> **TASK BRIEF**
From the entries below, return only the lines starting at the one that contains "order number: 2018-7256 -> 2018-7526" and ending at the one that contains "total: 5077.72 -> 5440.64", exactly as they stand.

---------- INPUT MATERIAL

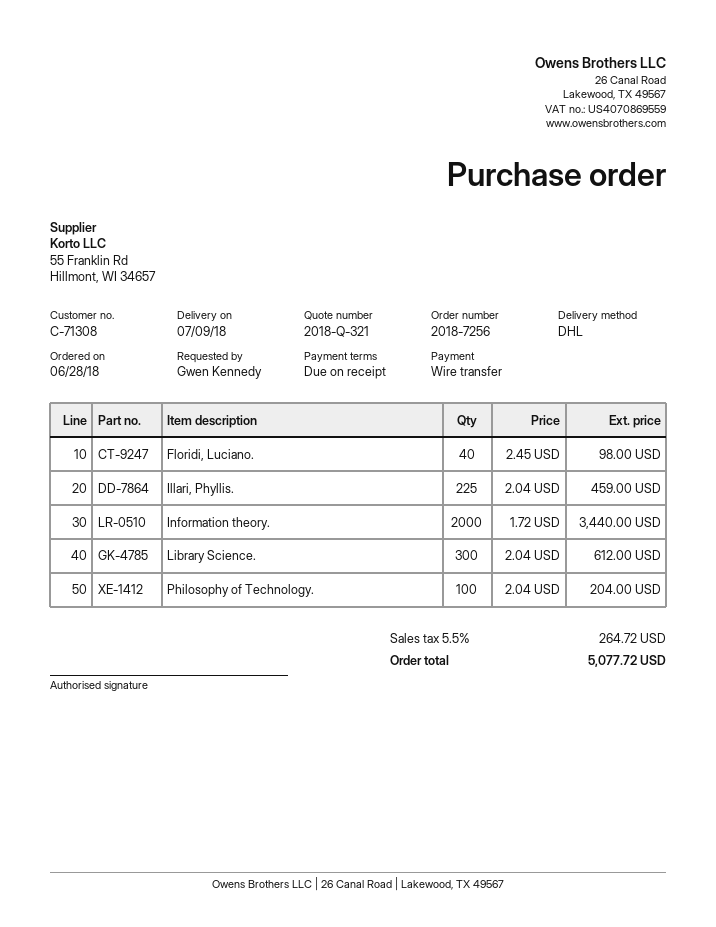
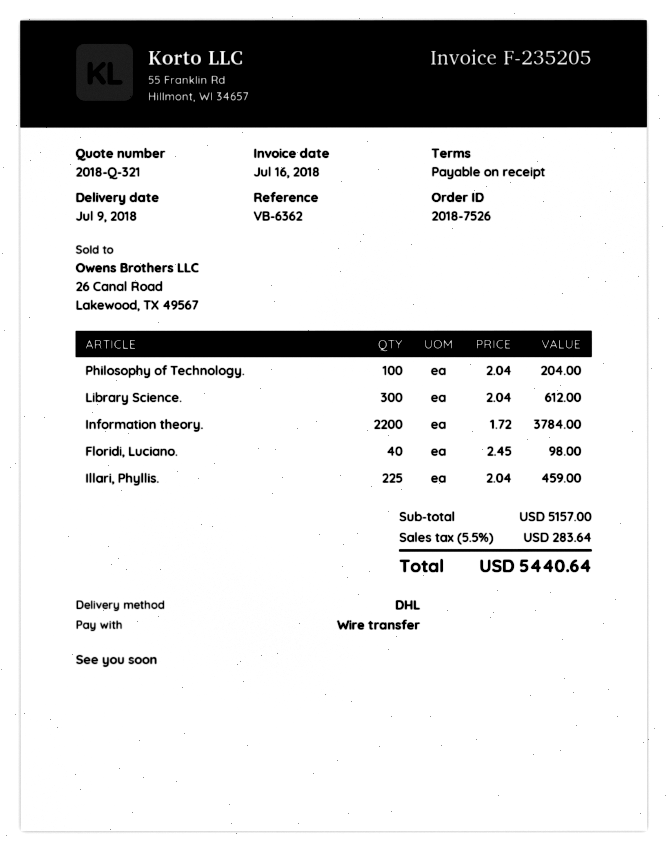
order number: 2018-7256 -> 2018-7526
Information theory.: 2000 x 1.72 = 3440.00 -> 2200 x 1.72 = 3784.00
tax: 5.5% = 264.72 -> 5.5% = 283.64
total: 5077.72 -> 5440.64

--------------------
---------- INPUT MATERIAL

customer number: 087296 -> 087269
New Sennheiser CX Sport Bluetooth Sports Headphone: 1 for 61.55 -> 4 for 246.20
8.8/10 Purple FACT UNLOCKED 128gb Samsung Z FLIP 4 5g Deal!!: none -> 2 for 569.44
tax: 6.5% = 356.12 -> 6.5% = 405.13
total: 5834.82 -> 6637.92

--------------------
---------- INPUT MATERIAL

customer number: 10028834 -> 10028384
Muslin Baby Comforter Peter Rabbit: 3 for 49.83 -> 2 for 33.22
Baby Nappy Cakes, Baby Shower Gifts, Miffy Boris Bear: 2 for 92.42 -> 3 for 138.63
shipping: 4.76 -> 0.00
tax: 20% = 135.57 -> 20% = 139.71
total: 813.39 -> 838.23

--------------------

> **RESULT OF THE EXERCISE**
order number: 2018-7256 -> 2018-7526
Information theory.: 2000 x 1.72 = 3440.00 -> 2200 x 1.72 = 3784.00
tax: 5.5% = 264.72 -> 5.5% = 283.64
total: 5077.72 -> 5440.64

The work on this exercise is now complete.